When asked about their feelings, it’s common for a child to shut down the conversation with a quick “yes” or “no” response. When this happens, resist the urge to insert your own thoughts and feelings. Here are some examples of leading questions and comments you should avoid:

  • That was a really bad car crash. You must really be hurting.
  • That accident in the playground really bothered you, didn’t it?
  • That was scary, but you’re tough and you’ll get over it quickly.

“Don’t assume the child is going to be significantly impacted or, conversely, unaffected by the event,” Keeshin says. “Children process trauma in many different ways, so let them be the ones to tell you how they’re feeling.”

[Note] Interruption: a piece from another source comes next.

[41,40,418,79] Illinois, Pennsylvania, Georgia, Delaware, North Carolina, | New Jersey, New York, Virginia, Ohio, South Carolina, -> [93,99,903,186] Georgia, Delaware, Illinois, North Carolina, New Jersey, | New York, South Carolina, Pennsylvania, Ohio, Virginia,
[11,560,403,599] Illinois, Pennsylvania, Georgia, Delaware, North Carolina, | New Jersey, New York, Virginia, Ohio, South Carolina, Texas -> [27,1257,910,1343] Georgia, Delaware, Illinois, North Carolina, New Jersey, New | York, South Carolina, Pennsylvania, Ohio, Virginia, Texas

Do Let the Child Be the Guide

Before asking a child how they are doing, make sure you’re in the right headspace to gently encourage your child to open up. Here are some prompts to get you started:

  • How often do you think about the event?
  • How do you feel when you think about what happened?
  • When a child gives a brief answer, follow up with “Okay, tell me more about that.”

“It’s important to invite the conversation in an open-ended way,” Keeshin says. “If they do indicate that something is going on, follow their lead, recognize their feelings, and ask open-ended questions that let the child tell their story in paragraphs rather than one- or two-word responses.”

Don’t Fill in the Blanks

After a frightening event, a child’s mind can be flooded with “what if” scenarios about the future. For example, following a domestic violence incident, a child might worry about their life being turned upside down. To help ease their anxieties, offer essential information but don’t overwhelm them with “what ifs” and encourage them to share their current thoughts and feelings.

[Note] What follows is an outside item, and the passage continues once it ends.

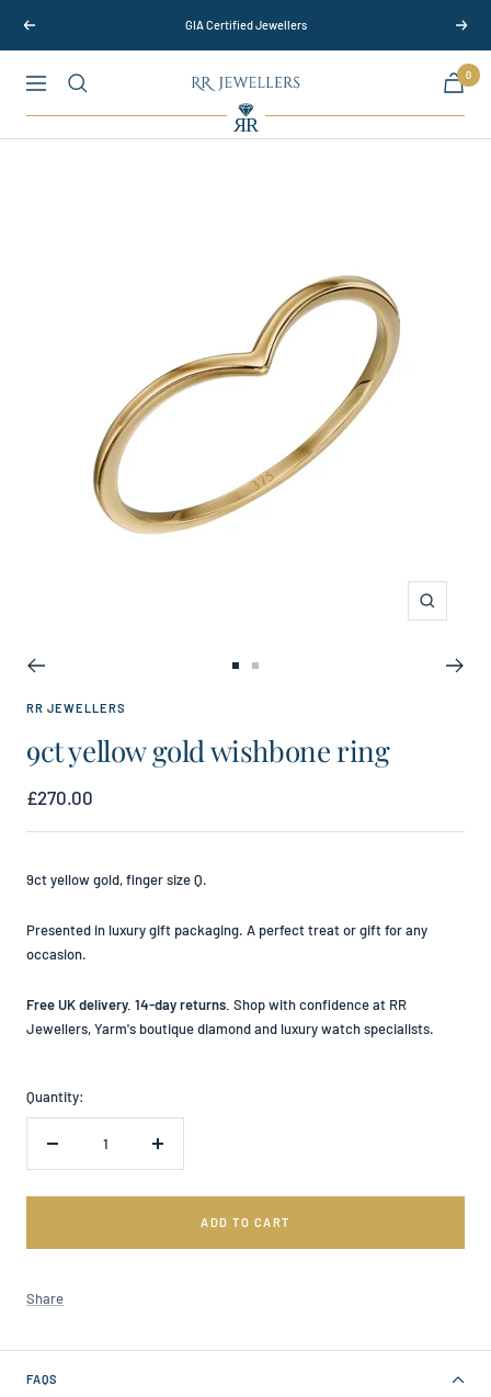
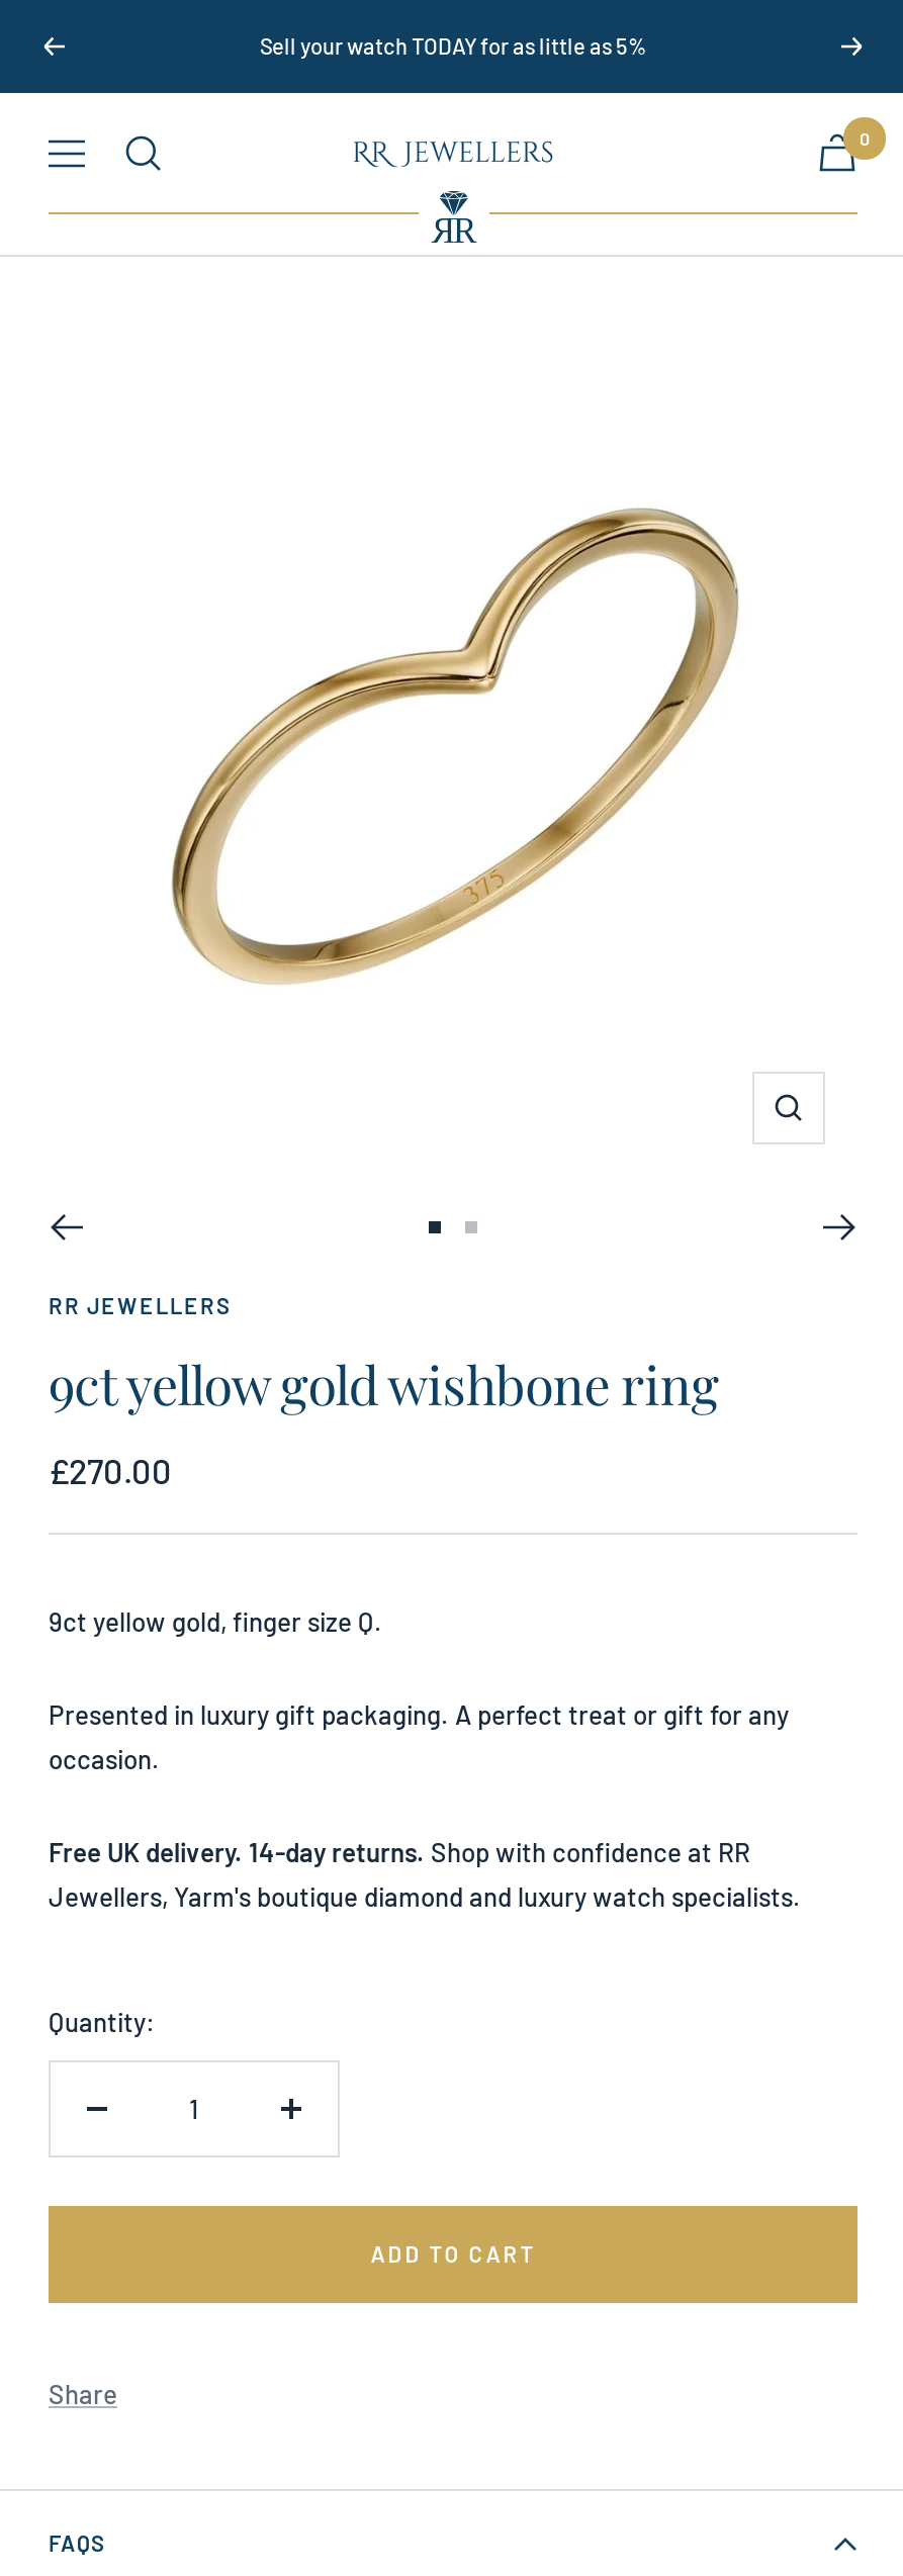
[185,18,306,32] GIA Certified Jewellers -> [260,32,646,59] Sell your watch TODAY for as little as 5%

"From a trauma standpoint, children may become more distressed about what they don’t know or what they think might happen,” Keeshin says. “When they start filling in the blanks, their thoughts might be worse about what happened. It’s important to identify these thoughts when they exist so that the right level of information can be provided to the child at their developmental level.”

Do Get Help If Needed

It’s natural for children to go through some ups and downs after trauma. However, it’s important to watch for new or worsening signs of traumatic stress and reach out for professional help. Symptoms include:

  • Having bad dreams or sleep disturbances
  • Withdrawing from favorite hobbies and interests
  • Being quieter and more reserved
  • Experiencing changes in mood (feeling more anxious, sad, angry, irritable, etc.)

Keeshin notes that we shouldn’t assume a child has traumatic stress, but it’s important to watch for symptoms and get them professional help if needed.

“The good news is many children recover without seeing a therapist,” Keeshin says. “For those who need professional help, we have excellent ways to help speed up the recovery process. It all starts with not assuming but rather allowing the child the space to share how they are feeling and letting their trauma responses guide the path toward healing.”